Content revision data:
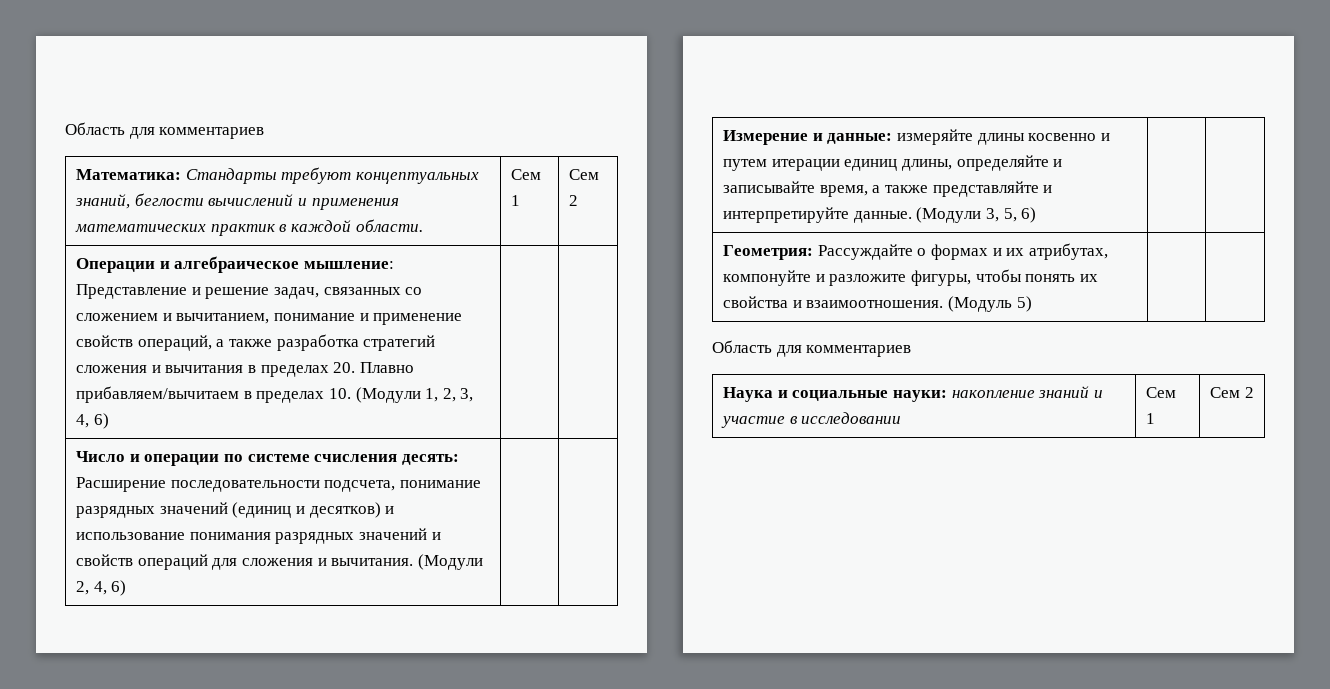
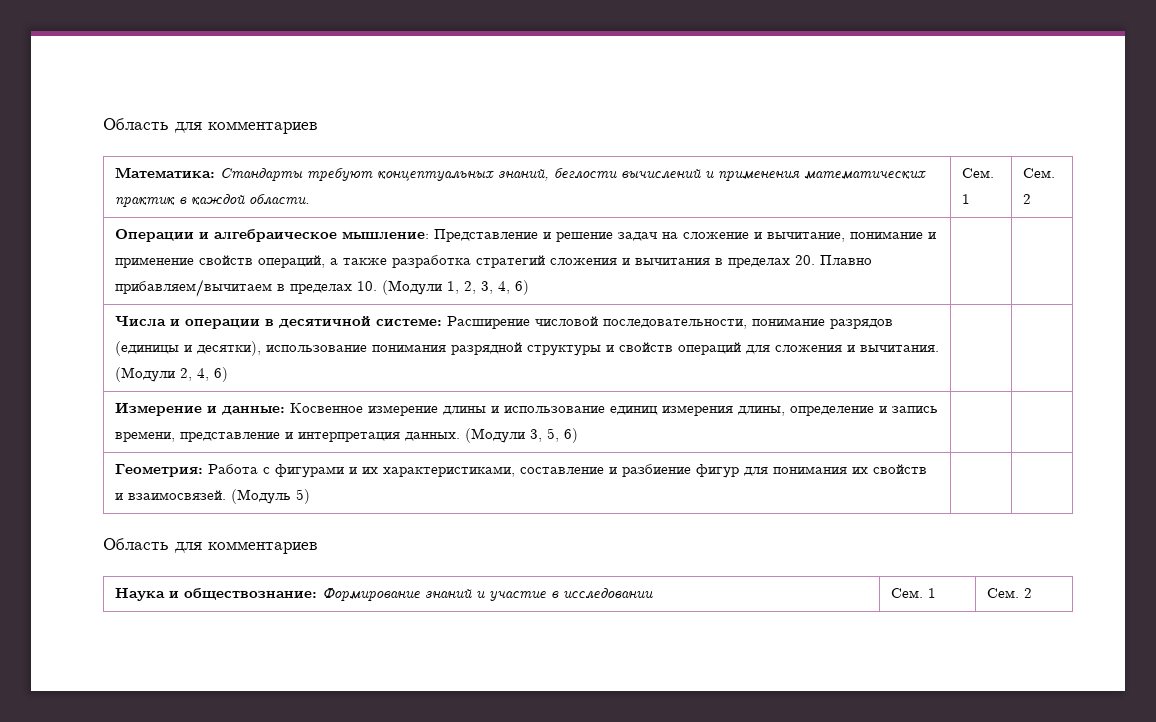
- Математика: Стандарты требуют концептуальных знаний, беглости вычислений и применения математических практик в каждой области. | Сем 1 | Сем 2
+ Математика: Стандарты требуют концептуальных знаний, беглости вычислений и применения математических практик в каждой области. | Сем. 1 | Сем. 2
- Операции и алгебраическое мышление: Представление и решение задач, связанных со сложением и вычитанием, понимание и применение свойств операций, а также разработка стратегий сложения и вычитания в пределах 20. Плавно прибавляем/вычитаем в пределах 10. (Модули 1, 2, 3, 4, 6) | |
+ Операции и алгебраическое мышление: Представление и решение задач на сложение и вычитание, понимание и применение свойств операций, а также разработка стратегий сложения и вычитания в пределах 20. Плавно прибавляем/вычитаем в пределах 10. (Модули 1, 2, 3, 4, 6) | |
- Число и операции по системе счисления десять: Расширение последовательности подсчета, понимание разрядных значений (единиц и десятков) и использование понимания разрядных значений и свойств операций для сложения и вычитания. (Модули 2, 4, 6) | |
+ Числа и операции в десятичной системе: Расширение числовой последовательности, понимание разрядов (единицы и десятки), использование понимания разрядной структуры и свойств операций для сложения и вычитания. (Модули 2, 4, 6) | |
- Измерение и данные: измеряйте длины косвенно и путем итерации единиц длины, определяйте и записывайте время, а также представляйте и интерпретируйте данные. (Модули 3, 5, 6) | |
+ Измерение и данные: Косвенное измерение длины и использование единиц измерения длины, определение и запись времени, представление и интерпретация данных. (Модули 3, 5, 6) | |
- Геометрия: Рассуждайте о формах и их атрибутах, компонуйте и разложите фигуры, чтобы понять их свойства и взаимоотношения. (Модуль 5) | |
+ Геометрия: Работа с фигурами и их характеристиками, составление и разбиение фигур для понимания их свойств и взаимосвязей. (Модуль 5) | |
- Наука и социальные науки: накопление знаний и участие в исследовании | Сем 1 | Сем 2
+ Наука и обществознание: Формирование знаний и участие в исследовании | Сем. 1 | Сем. 2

▶ **Goal of the exercise**
In the entries above, identify each line that includes the string "практик", then copy it.

▶ **Worked solution**
- Математика: Стандарты требуют концептуальных знаний, беглости вычислений и применения математических практик в каждой области. | Сем 1 | Сем 2
+ Математика: Стандарты требуют концептуальных знаний, беглости вычислений и применения математических практик в каждой области. | Сем. 1 | Сем. 2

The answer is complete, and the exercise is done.